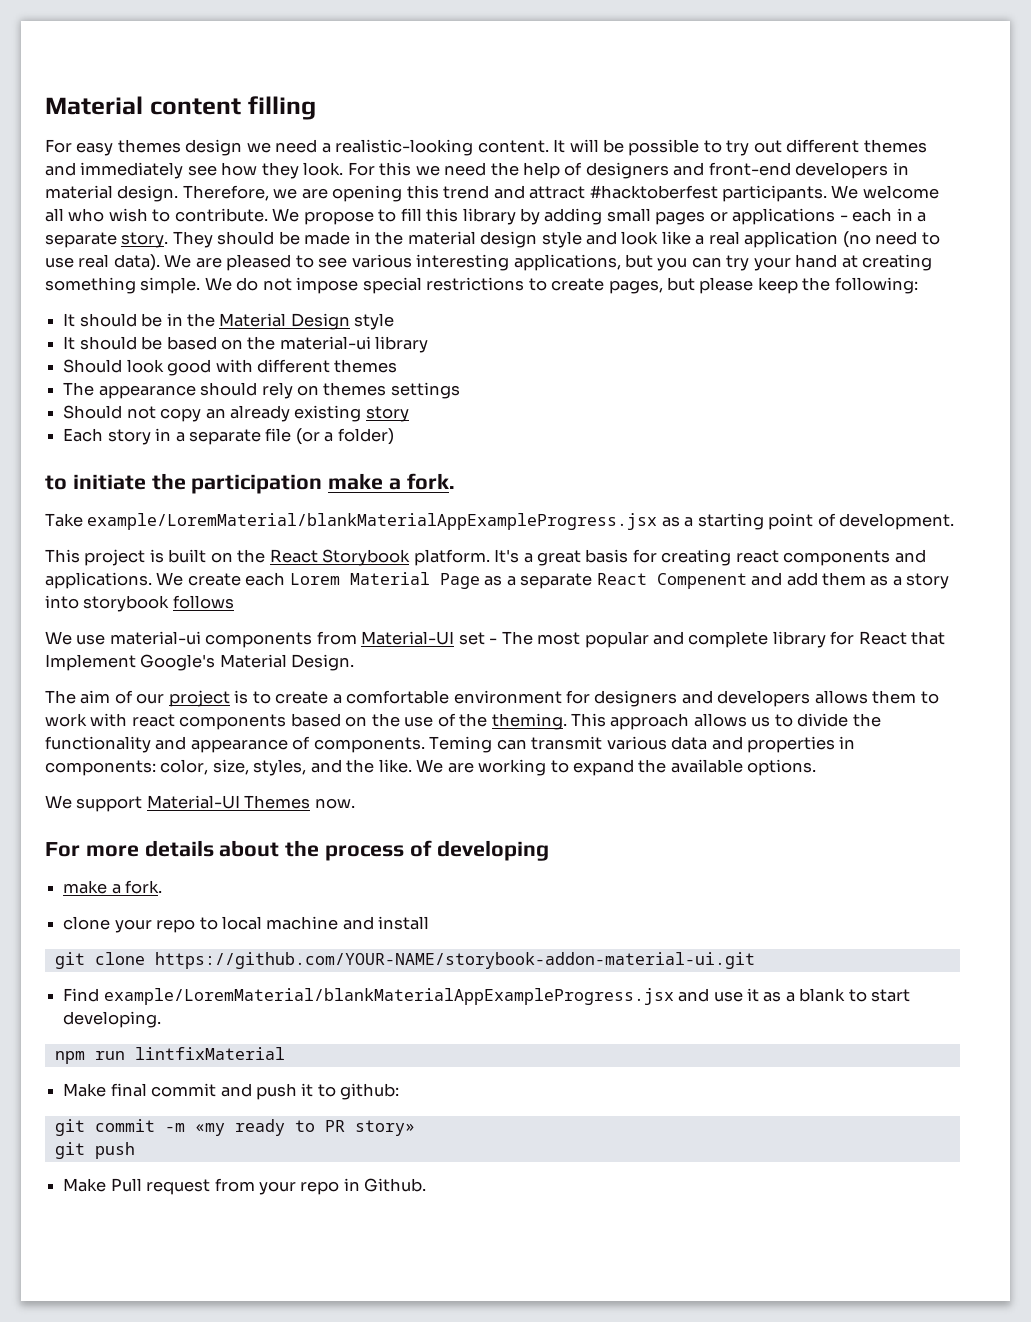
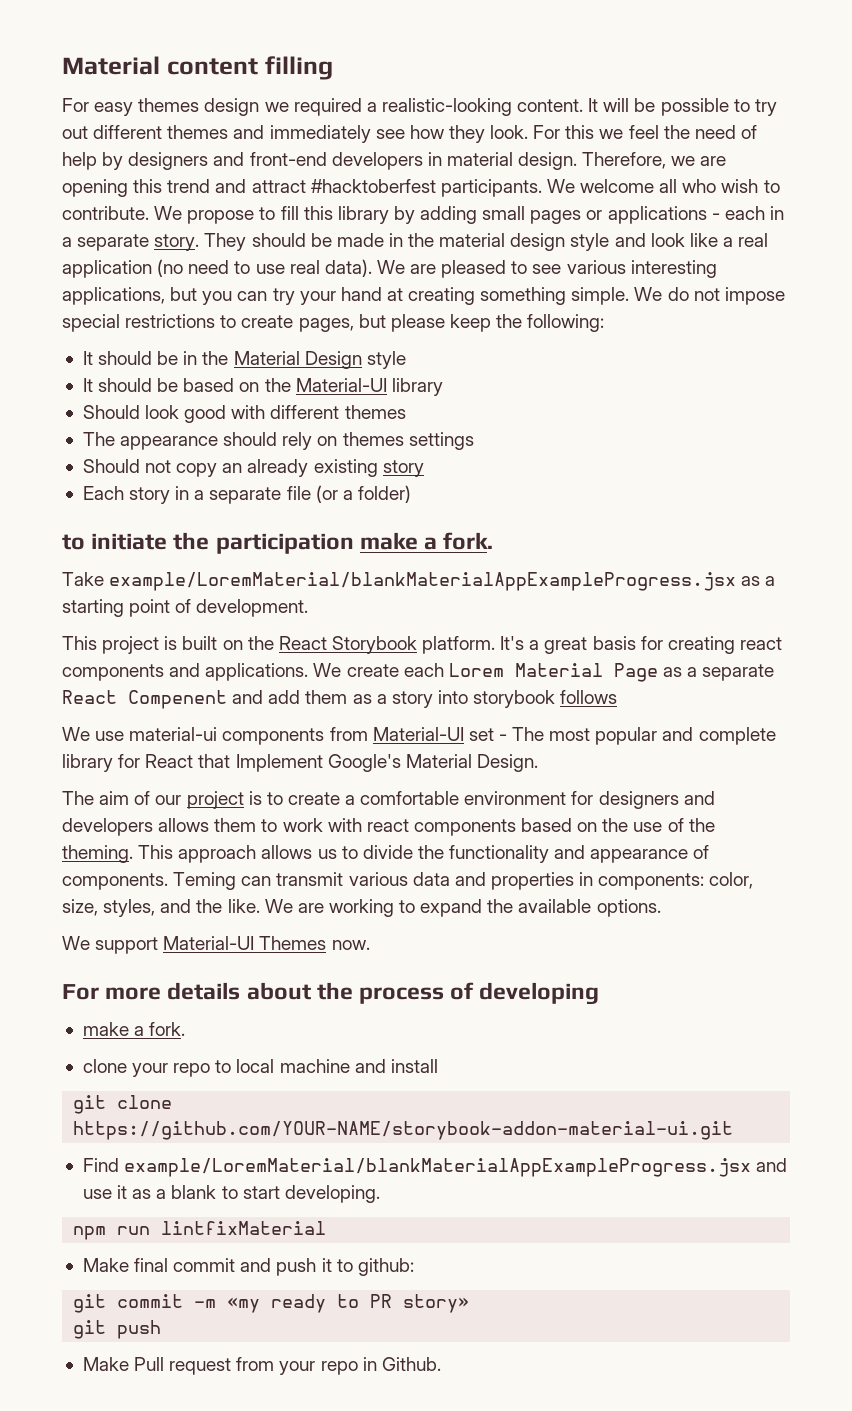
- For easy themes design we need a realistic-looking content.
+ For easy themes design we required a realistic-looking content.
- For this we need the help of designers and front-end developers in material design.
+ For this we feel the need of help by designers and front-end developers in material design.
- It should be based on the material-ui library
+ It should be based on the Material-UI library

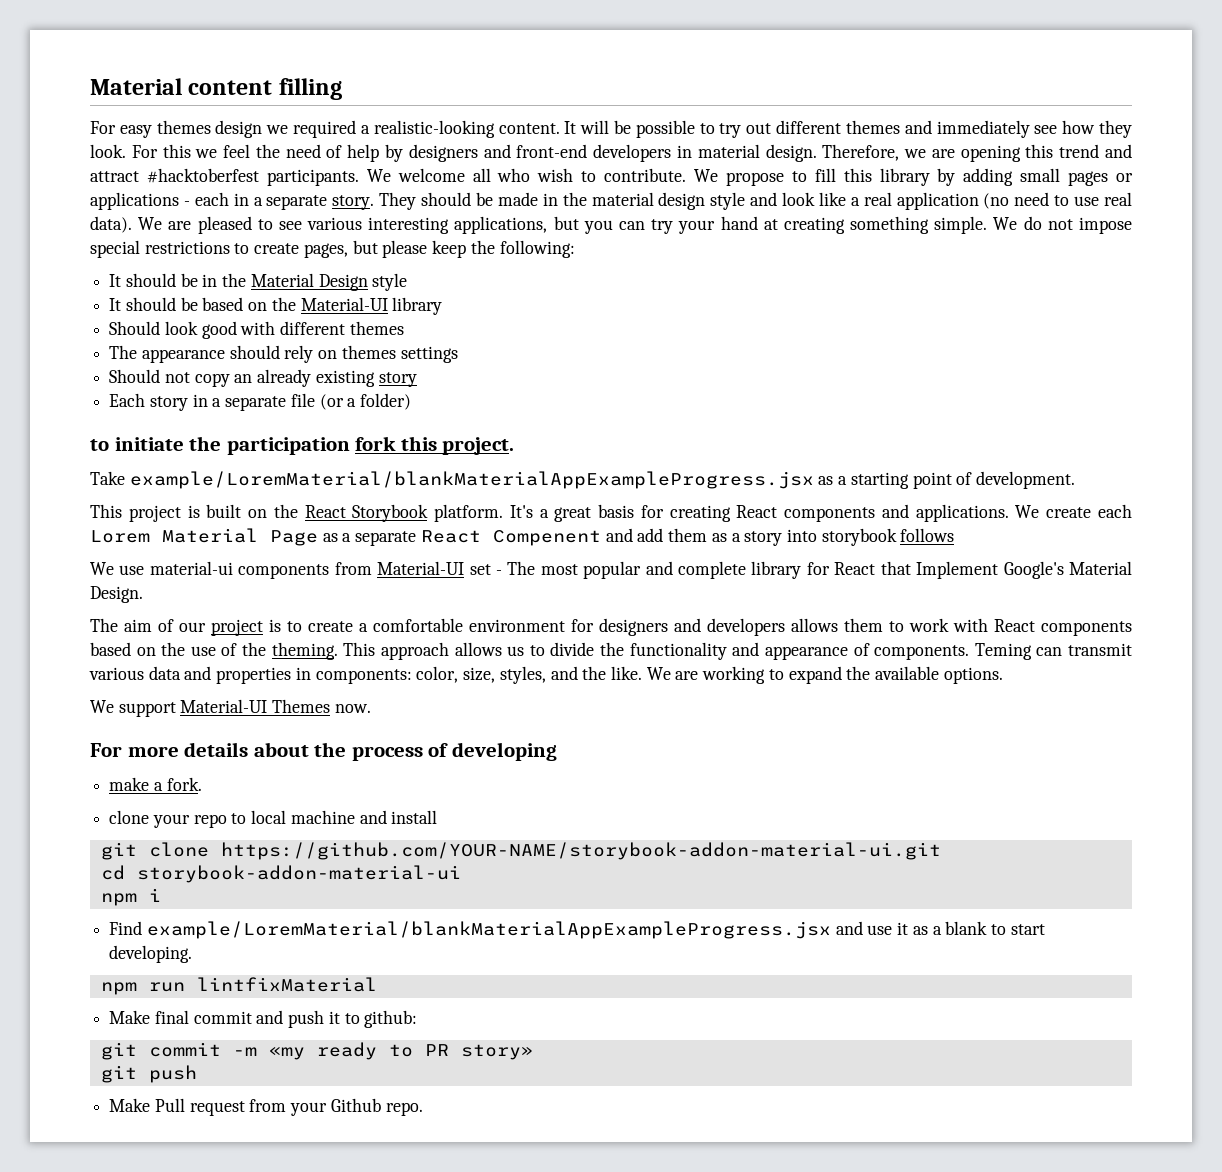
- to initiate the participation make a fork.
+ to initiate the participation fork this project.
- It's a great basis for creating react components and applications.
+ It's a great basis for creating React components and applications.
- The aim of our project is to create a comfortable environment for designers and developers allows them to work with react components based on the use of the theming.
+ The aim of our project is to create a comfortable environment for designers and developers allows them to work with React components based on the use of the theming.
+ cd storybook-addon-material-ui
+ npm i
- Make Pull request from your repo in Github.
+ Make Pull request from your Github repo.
...
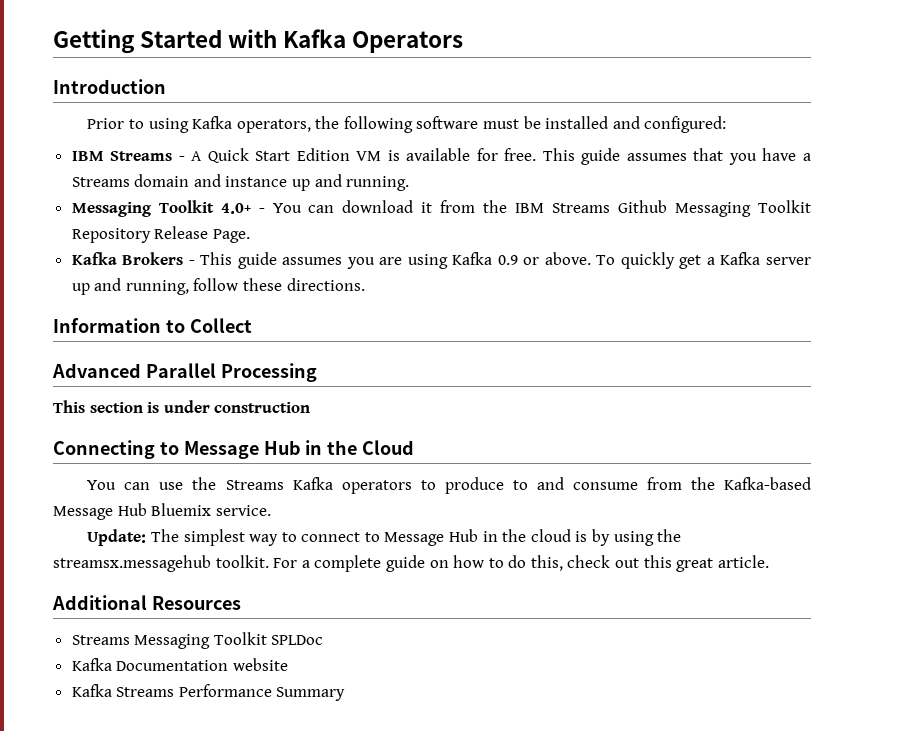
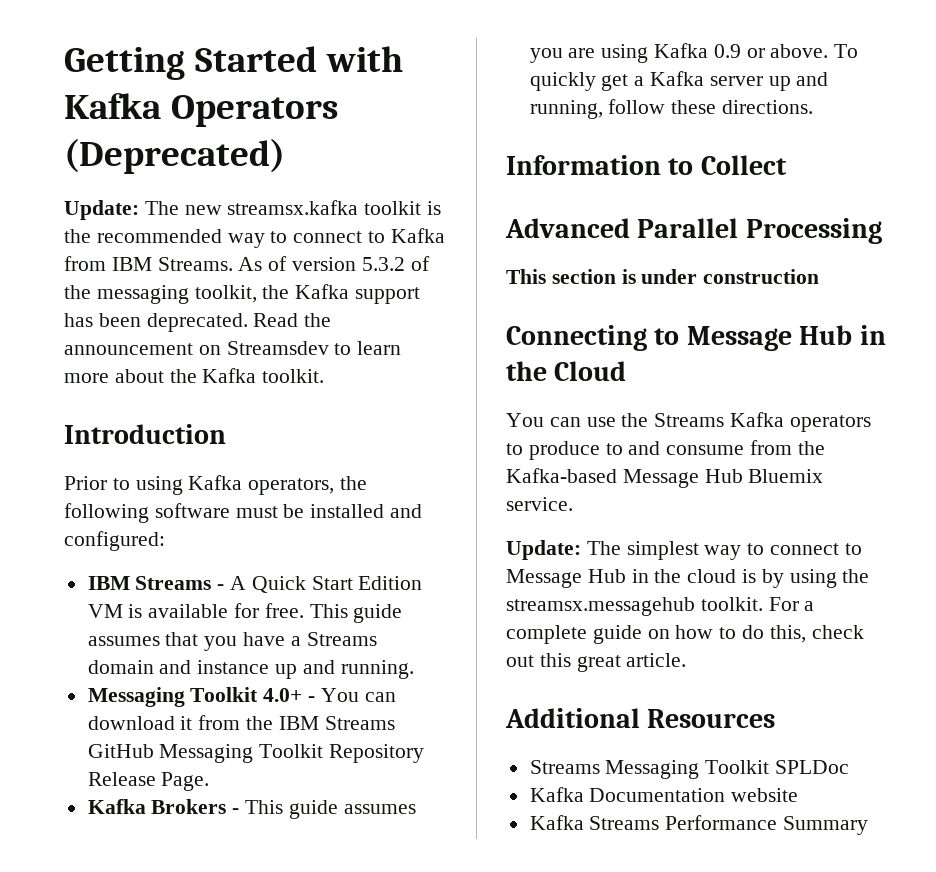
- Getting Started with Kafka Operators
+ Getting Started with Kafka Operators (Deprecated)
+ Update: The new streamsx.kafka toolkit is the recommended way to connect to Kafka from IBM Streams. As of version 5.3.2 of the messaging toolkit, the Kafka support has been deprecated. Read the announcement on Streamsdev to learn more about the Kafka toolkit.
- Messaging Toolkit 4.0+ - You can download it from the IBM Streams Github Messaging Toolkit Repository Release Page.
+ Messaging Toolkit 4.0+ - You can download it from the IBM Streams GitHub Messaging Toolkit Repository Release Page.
...
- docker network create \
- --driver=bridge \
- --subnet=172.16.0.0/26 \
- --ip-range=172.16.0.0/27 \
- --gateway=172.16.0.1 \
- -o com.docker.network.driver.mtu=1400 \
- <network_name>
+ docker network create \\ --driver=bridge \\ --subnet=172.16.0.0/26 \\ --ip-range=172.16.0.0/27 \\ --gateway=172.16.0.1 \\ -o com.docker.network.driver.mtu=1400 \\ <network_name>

_Your instructions_
Starting with the line that has "required a realistic-looking content." and going on through the line that has "- to initiate the participation make a fork.", transcribe the records above exactly, but skip the pictures.

_Answer_
+ For easy themes design we required a realistic-looking content.
- For this we need the help of designers and front-end developers in material design.
+ For this we feel the need of help by designers and front-end developers in material design.
- It should be based on the material-ui library
+ It should be based on the Material-UI library

- to initiate the participation make a fork.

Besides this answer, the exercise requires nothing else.